History of Aden Park
The name Aden (pronounced Aa-den), meaning bonnie burn or brae, is first recorded in a New Testament manuscript written by the Celtic monks of Deer Monastery, known as the Book of Deer. King Robert the Bruce gave the Barony of Aden in 1324 to Robert Keith, the Earl Marischal, as a reward for loyal service during the War of Independence and these lands remained in the hands of the Keith’s for almost 400 years. But Aden’s present appearance dates from the ownership of the Russell family.
The Russells (1758-1937)
Alexander Russell, a Banffshire laird from Montcoffer, purchased the estate in 1758, along with the village of old Deer, from James Ferguson of nearby Pitfour. Filled with current ideas of farming ‘Improvement’ he re-organised his tenant farms, planted woods for shelter and built a modest house overlooking the South Ugie River. Succeeding generations of Russells completed the transformation by building the unique steading in 1800, enlarging the mansion (rebuilt in the neo-classical style by Aberdeen architect John Smith) and adding a coach-house and gate lodges in 1832-33.
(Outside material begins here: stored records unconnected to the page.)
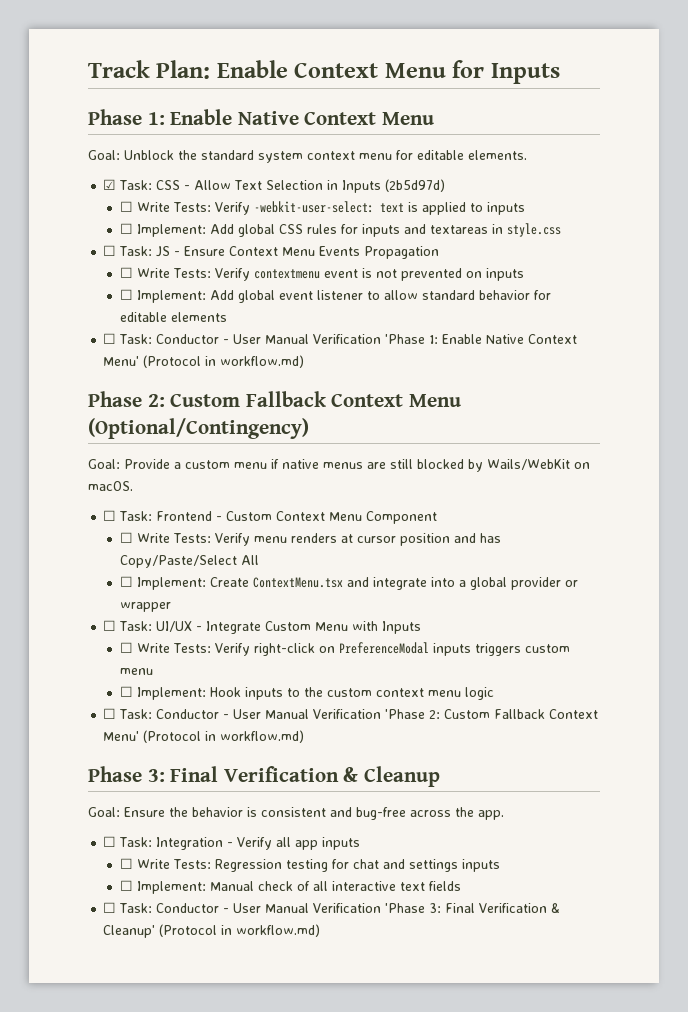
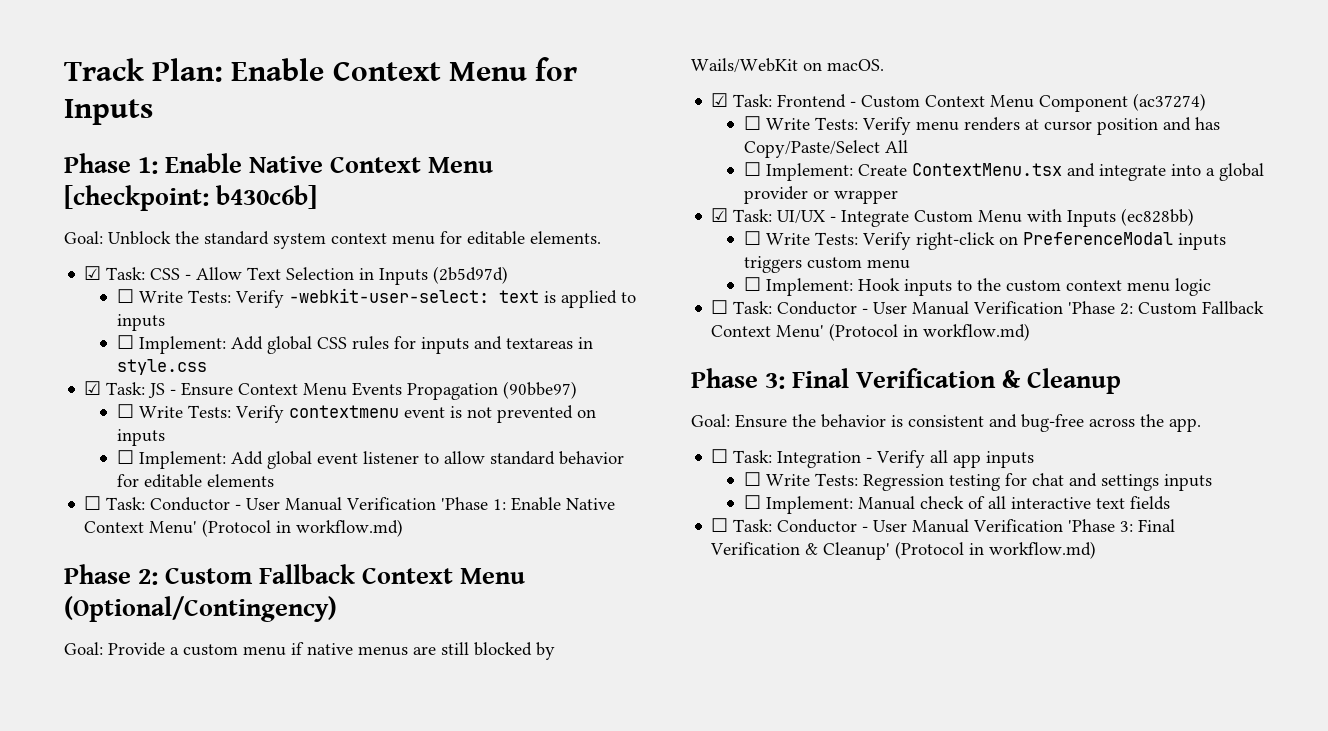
- Phase 1: Enable Native Context Menu
+ Phase 1: Enable Native Context Menu [checkpoint: b430c6b]
- ☐ Task: JS - Ensure Context Menu Events Propagation
+ ☑ Task: JS - Ensure Context Menu Events Propagation (90bbe97)
- ☐ Task: Frontend - Custom Context Menu Component
+ ☑ Task: Frontend - Custom Context Menu Component (ac37274)
- ☐ Task: UI/UX - Integrate Custom Menu with Inputs
+ ☑ Task: UI/UX - Integrate Custom Menu with Inputs (ec828bb)

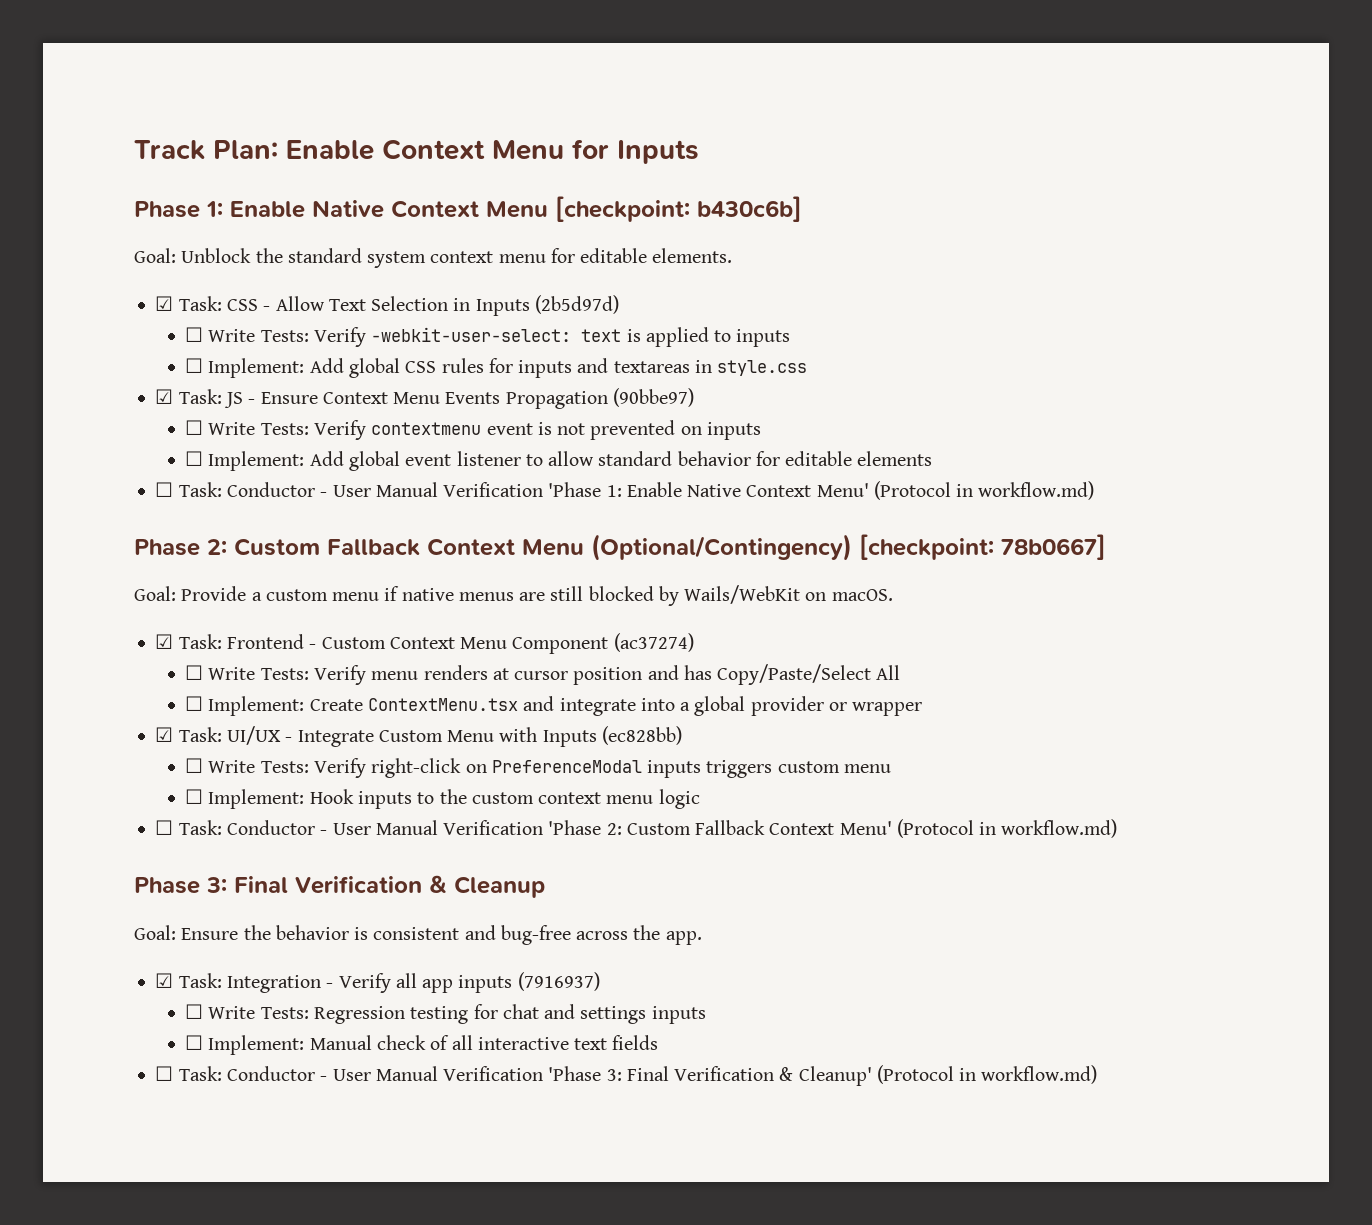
- Phase 2: Custom Fallback Context Menu (Optional/Contingency)
+ Phase 2: Custom Fallback Context Menu (Optional/Contingency) [checkpoint: 78b0667]
- ☐ Task: Integration - Verify all app inputs
+ ☑ Task: Integration - Verify all app inputs (7916937)

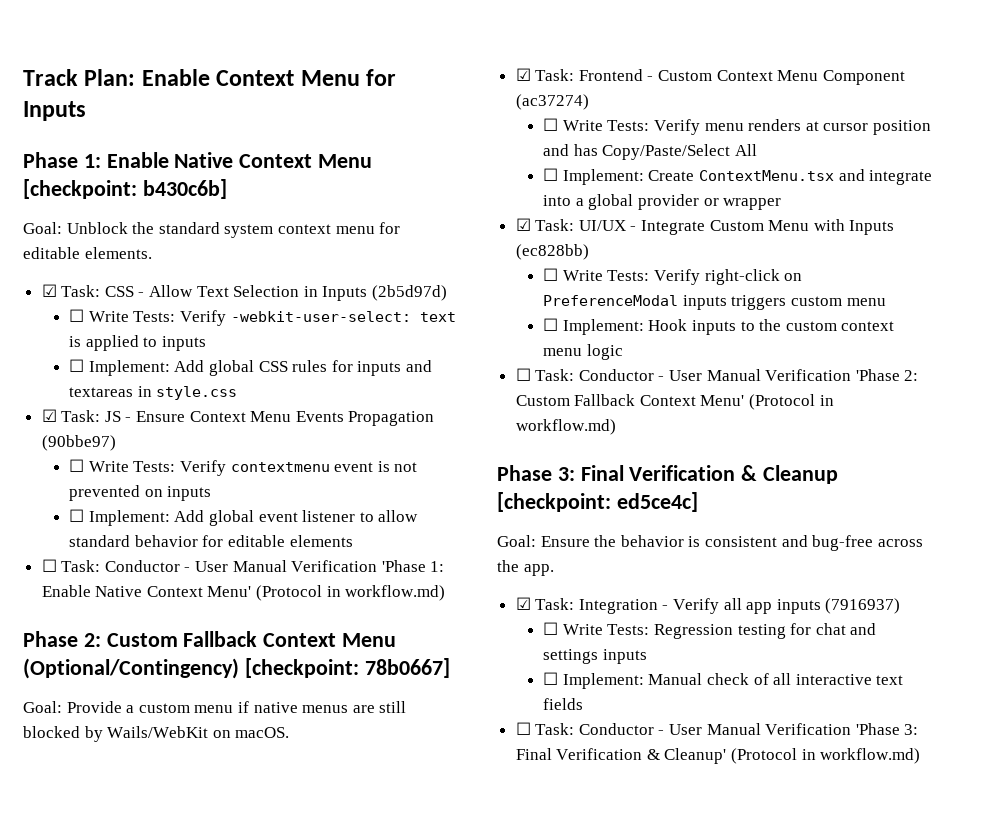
- Phase 3: Final Verification & Cleanup
+ Phase 3: Final Verification & Cleanup [checkpoint: ed5ce4c]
By late Victorian times, the estate included the lands of Kininmonth and Ludquharn and
covered 31 sq. Miles. At Aden, a small army of staff serviced the mansion house, estate, and needs of the laird. Remains of this lavish lifestyle are still visible in and about the mansion house include an ice house, laundry and even a gasworks!
After the First World War, despite the sale of three quarters of the estate, spiralling maintenance costs combined with falling farm income became a growing burden. Finally in 1937 the last resident laird, Sidney Russell, reluctantly sold Aden, much of Old Deer and the estate’s remaining 52 farms.
Neglect and Rebirth
New owners used the estate mainly for shooting and the home farm and policies were let to local farmers. Instead of the care lavished on the estate by the Russells and their staff, the grounds were neglected and the buildings became derelict. In 1974 Banff and Buchan District Council purchased the Aden site and in 1975 Aden was designated a Country Park. With considerable support from the Countryside Commission for Scotland the mansion house was consolidated and in 1983 the renovation of the steading as a Farming Museum was completed.